*What you should do*: From the listing below, copy only the lines from the line that contains "date (leave auto" to the line that contains "text: Circulation ->", counting those two lines as part of the copy.
[Opening Excerpted data section]
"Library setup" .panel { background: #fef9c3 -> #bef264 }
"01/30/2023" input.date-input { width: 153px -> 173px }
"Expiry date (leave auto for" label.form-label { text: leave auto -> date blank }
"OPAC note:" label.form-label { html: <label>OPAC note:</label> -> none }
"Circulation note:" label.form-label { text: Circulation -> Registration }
[Closing Excerpted data section]
[Opening Excerpted data section]
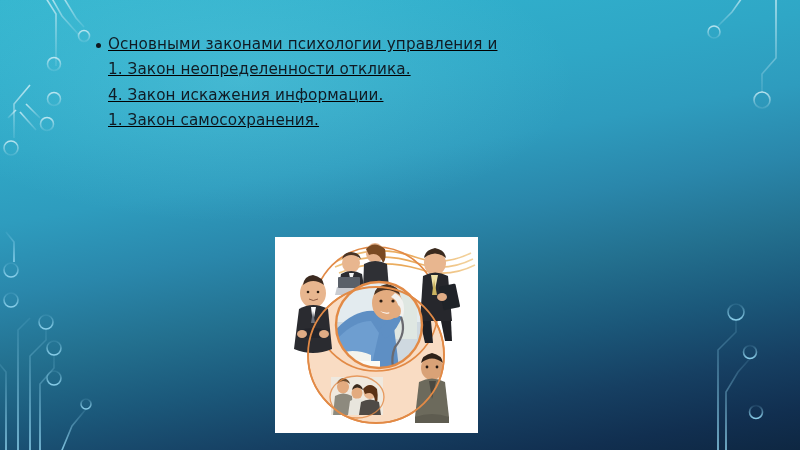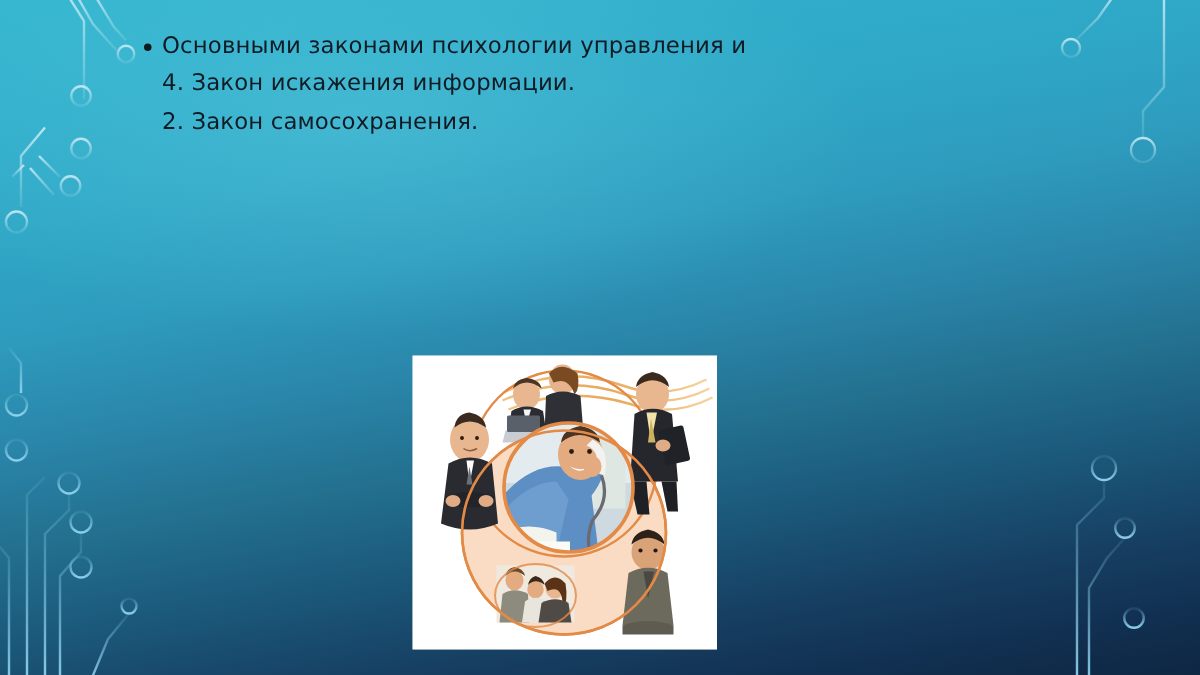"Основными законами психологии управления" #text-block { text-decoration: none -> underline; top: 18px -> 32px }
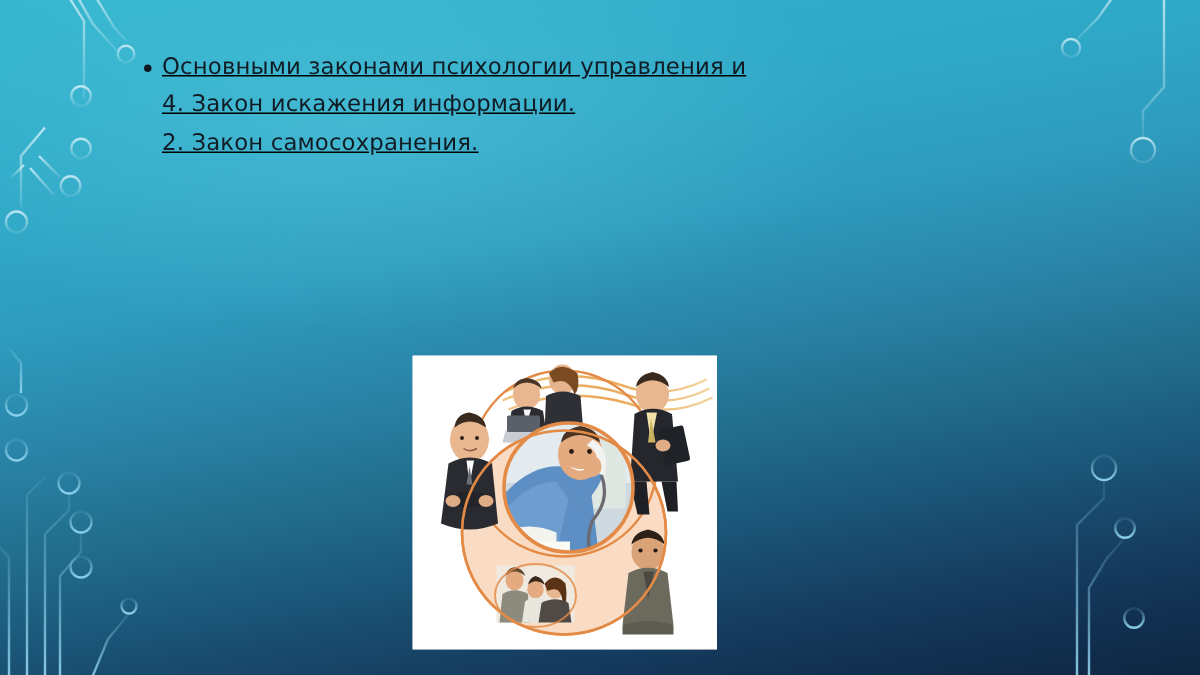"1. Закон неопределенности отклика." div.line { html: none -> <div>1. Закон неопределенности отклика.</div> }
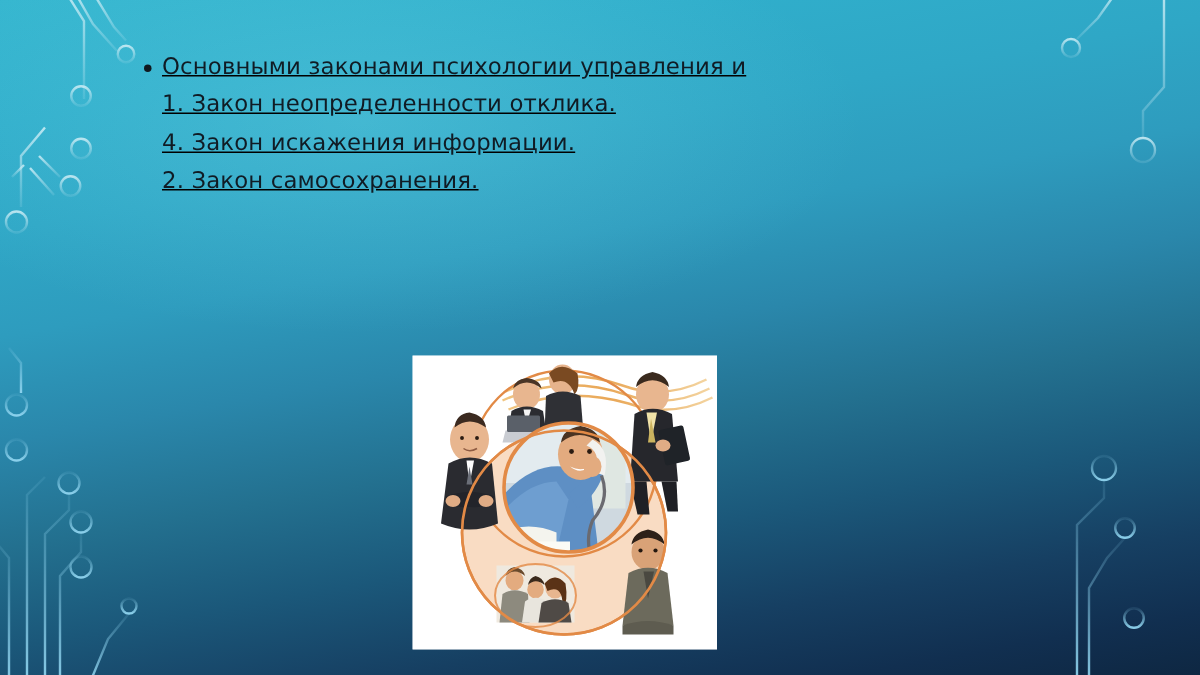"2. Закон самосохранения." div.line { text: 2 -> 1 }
[Closing Excerpted data section]
*Task output*:
"Expiry date (leave auto for" label.form-label { text: leave auto -> date blank }
"OPAC note:" label.form-label { html: <label>OPAC note:</label> -> none }
"Circulation note:" label.form-label { text: Circulation -> Registration }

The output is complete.